Estados Unidos ha suspendido toda su ayuda al gobierno de Somalia, alegando que funcionarios destruyeron un almacén del Programa Mundial de Alimentos (PMA) de la ONU y se incautaron de ayuda alimentaria financiada por donantes.
“La administración Trump tiene una política de tolerancia cero ante el desperdicio, el robo y el desvío de asistencia que salva vidas,” declaró un comunicado del Departamento de Estado de EE. UU. en X.
El mensaje, publicado en la cuenta de la subsecretaria de ayuda exterior, indicó que se habían recibido informes sobre funcionarios que incautaron ilegalmente 76 toneladas de alimentos destinadas a “somalíes vulnerables”.
Cualquier reanudación de la asistencia dependería de que el gobierno somalí “asuma la responsabilidad por sus acciones inaceptables y tome las medidas correctivas apropiadas”, señaló.
Aunque EE. UU. se ha retirado de varias organizaciones de la ONU bajo el presidente Donald Trump, sigue siendo con diferencia el mayor contribuyente del PMA, aportando 2.000 millones de dólares en 2025, casi un tercio de su financiación total.
El gobierno somalí, que lleva tiempo luchando contra militantes islamistas vinculados a Al-Qaeda mientras intenta reconstruir el país tras una devastadora guerra civil y años de sequía, aún no ha comentado.
Este es el último ejemplo del deterioro de las relaciones entre Washington y Mogadiscio.
En noviembre, el presidente estadounidense Donald Trump arremetió contra migrantes somalíes que viven en EE. UU., diciendo a periodistas que deberían “volver a su país de origen” y que “su país no es bueno por una razón”.
Estas comunidades han sido objetivo en redadas de inmigración, ya que el gobierno alega un fraude a gran escala en las prestaciones sociales en Minnesota, el estado con la mayor comunidad somalí en EE. UU.
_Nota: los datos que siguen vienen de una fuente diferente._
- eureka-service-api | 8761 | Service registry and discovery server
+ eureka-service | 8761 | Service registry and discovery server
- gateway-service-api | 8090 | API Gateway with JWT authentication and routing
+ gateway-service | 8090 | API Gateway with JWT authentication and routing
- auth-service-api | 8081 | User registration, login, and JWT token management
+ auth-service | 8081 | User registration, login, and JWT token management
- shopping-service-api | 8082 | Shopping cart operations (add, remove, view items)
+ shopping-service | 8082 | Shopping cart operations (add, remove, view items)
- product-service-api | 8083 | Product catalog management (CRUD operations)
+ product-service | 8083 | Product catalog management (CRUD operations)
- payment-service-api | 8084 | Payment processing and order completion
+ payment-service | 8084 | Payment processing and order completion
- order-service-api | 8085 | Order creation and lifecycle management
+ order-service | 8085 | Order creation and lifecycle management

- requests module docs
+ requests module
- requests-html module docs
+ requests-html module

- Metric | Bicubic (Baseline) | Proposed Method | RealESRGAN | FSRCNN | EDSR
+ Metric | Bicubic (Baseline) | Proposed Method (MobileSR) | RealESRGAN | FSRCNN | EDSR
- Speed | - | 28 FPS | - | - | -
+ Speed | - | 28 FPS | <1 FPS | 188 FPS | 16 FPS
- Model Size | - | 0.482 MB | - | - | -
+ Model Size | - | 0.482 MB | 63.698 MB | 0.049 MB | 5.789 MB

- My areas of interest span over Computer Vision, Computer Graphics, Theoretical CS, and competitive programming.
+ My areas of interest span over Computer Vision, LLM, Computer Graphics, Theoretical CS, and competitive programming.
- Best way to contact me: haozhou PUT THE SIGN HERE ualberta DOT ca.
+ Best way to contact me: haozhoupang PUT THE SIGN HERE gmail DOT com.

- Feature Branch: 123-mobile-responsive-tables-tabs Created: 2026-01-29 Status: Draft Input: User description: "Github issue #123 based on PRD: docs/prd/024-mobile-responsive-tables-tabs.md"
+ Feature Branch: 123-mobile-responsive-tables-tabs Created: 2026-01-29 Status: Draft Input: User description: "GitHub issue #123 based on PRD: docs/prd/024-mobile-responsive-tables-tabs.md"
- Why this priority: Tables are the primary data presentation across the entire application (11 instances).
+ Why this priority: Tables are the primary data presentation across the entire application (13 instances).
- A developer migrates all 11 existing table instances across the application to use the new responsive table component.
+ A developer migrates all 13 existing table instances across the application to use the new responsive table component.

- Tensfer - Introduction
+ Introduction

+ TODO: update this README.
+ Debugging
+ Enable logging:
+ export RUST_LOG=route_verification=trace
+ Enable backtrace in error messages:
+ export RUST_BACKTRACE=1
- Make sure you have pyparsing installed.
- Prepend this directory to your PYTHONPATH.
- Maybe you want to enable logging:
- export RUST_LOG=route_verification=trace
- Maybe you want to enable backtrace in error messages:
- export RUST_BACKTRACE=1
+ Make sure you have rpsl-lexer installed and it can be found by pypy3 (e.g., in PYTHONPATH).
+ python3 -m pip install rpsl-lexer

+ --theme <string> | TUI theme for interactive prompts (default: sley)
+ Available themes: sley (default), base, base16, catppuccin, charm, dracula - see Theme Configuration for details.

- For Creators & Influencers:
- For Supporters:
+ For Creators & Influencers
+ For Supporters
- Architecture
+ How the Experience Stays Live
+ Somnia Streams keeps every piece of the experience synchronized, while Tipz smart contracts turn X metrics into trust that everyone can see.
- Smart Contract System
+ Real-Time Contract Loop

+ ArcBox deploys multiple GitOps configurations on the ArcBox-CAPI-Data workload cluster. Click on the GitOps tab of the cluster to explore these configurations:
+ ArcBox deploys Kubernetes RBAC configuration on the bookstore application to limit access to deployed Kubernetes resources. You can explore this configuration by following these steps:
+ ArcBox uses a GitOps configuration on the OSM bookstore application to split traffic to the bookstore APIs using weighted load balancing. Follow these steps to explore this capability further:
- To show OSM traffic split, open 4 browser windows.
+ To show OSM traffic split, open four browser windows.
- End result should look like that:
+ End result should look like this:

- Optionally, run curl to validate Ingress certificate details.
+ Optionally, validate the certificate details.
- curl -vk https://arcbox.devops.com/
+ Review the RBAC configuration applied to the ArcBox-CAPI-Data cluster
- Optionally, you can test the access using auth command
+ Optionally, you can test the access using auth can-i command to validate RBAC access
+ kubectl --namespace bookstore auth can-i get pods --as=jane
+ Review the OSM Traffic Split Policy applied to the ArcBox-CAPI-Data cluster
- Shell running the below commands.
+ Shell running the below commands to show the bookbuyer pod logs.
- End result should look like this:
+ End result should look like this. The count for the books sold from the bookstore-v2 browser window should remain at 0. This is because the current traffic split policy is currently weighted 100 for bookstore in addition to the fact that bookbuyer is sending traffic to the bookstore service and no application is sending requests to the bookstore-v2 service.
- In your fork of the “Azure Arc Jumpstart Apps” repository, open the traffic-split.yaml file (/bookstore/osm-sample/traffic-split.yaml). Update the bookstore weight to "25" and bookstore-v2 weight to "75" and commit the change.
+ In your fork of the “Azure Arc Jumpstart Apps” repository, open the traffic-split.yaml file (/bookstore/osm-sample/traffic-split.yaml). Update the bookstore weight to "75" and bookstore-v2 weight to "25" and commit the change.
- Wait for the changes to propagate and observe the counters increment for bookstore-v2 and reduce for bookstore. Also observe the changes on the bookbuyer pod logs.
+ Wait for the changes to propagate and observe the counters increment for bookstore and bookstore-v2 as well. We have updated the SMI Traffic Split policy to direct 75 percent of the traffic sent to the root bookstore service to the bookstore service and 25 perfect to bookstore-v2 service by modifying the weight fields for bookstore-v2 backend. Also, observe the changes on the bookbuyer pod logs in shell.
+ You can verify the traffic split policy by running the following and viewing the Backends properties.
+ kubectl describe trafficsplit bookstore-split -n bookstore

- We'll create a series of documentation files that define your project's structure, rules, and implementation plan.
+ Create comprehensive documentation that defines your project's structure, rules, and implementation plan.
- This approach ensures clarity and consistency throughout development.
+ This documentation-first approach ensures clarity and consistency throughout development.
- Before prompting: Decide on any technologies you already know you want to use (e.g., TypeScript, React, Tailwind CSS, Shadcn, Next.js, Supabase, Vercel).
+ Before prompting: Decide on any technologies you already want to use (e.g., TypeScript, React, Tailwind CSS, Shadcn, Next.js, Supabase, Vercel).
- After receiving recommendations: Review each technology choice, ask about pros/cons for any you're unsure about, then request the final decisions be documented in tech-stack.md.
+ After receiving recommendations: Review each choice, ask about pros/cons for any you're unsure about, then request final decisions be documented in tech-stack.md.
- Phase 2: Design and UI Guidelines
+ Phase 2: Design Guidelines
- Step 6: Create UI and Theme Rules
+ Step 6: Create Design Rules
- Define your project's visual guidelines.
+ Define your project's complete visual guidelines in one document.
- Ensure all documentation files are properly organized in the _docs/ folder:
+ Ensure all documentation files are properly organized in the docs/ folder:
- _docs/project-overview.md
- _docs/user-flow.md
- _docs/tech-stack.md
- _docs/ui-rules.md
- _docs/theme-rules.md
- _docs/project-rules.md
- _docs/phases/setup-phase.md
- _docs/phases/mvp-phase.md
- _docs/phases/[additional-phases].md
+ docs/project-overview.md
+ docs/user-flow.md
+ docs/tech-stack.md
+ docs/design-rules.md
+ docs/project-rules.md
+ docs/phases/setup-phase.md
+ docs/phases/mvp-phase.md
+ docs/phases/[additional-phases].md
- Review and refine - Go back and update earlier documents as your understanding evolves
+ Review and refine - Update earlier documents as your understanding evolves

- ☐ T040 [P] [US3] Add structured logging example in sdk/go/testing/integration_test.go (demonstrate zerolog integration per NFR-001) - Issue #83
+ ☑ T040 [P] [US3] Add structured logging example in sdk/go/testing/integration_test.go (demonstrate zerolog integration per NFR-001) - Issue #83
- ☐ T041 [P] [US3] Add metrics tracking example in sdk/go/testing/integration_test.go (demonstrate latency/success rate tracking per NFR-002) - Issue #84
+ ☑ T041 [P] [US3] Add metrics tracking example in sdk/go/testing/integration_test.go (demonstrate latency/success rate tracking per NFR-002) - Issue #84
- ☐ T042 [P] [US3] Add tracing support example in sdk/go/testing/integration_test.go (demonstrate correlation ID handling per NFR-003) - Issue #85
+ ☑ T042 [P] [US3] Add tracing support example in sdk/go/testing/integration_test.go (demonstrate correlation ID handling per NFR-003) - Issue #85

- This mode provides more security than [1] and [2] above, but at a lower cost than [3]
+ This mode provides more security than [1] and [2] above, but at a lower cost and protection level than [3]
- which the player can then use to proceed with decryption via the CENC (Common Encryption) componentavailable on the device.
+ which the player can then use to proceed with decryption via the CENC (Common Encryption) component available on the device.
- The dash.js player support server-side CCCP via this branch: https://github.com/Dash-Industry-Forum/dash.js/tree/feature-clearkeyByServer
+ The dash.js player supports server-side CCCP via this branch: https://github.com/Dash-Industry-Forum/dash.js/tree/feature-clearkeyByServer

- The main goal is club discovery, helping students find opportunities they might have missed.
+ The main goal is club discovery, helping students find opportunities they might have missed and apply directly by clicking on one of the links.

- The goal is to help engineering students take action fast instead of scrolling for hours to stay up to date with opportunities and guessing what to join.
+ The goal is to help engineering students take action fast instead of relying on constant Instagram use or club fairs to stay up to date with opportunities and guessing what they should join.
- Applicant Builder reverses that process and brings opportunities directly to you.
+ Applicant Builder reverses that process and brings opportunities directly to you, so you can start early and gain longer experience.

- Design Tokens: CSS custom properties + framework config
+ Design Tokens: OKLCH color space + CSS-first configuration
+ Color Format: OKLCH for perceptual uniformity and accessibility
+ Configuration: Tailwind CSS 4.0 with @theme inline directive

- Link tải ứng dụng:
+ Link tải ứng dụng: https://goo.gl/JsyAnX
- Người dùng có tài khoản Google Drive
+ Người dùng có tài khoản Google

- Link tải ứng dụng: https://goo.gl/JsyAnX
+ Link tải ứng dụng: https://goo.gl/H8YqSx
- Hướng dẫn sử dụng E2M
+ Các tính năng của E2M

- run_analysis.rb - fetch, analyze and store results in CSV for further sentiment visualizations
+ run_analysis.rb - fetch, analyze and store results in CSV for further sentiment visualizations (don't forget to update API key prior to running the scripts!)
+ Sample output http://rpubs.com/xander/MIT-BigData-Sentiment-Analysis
El reciente reconocimiento por parte de Israel, aliado de EE. UU., de la república separatista de Somalilandia, que Somalia considera parte de su territorio, ha enfadado aún más a Mogadiscio.
La ayuda que supuestamente incautaron funcionarios somalíes tenía como objetivo ayudar a la población a hacer frente a los efectos de la “sequía, inundaciones, conflicto, altos precios de los alimentos y la disminución de las cosechas”, según el PMA.
Cifras citadas indican que 4,6 millones de personas en Somalia enfrentan niveles de hambre de crisis.